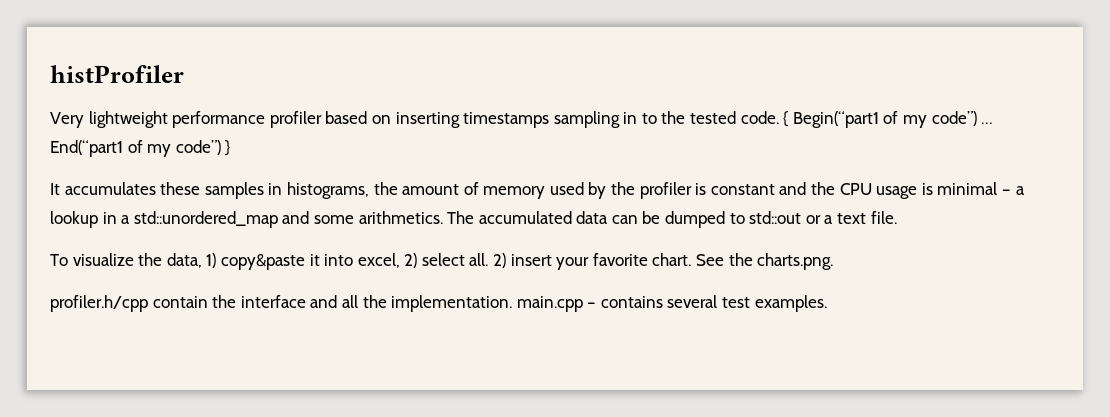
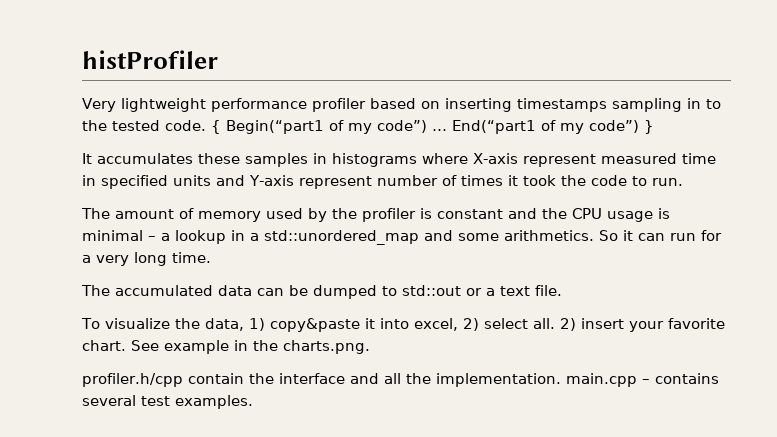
[286,182,398,199] histograms, the -> [332,153,716,167] [82,175,683,189] [81,208,110,219] histograms where X-axis represent measured time in specified units and Y-axis represent number of times it took the code to run. // The
(443, 217) none -> [599,230,722,241] [82,252,211,266] So it can run for a very long time. //
(725, 260) none -> [164,340,248,354] example in

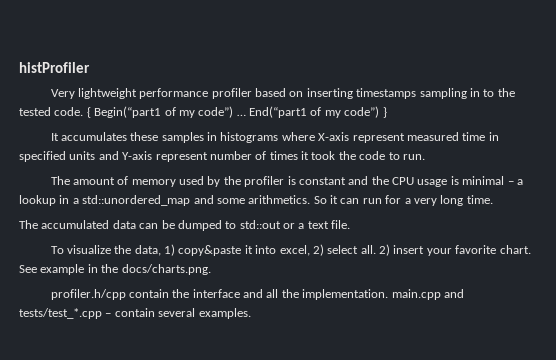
[283,340,370,354] charts.png. -> [121,264,211,275] docs/charts.png.
[641,373,719,384] [82,395,170,406] – contains several test -> [443,289,464,298] [19,308,196,319] and tests/test_*.cpp – contain several

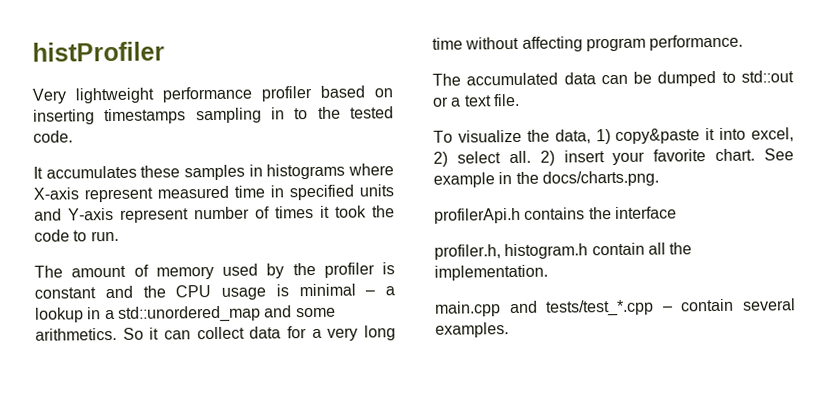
[86,106,387,118] { Begin(“part1 of my code”) … End(“part1 of my code”) } -> (73, 136) none
[362,198,382,204] run -> [196,326,282,340] collect data
[466,195,493,204] time. -> [432,34,744,52] time without affecting program performance.
[50,289,169,300] profiler.h/cpp contain -> [434,207,586,224] profilerApi.h contains
[243,289,264,298] and -> [434,242,645,260] // profiler.h, histogram.h contain
(389, 294) none -> (548, 272) //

------------------------------

_Your task_
Count every line of the listing that includes the word "profiler", then give that count and no other words.

_Completed exercise_
2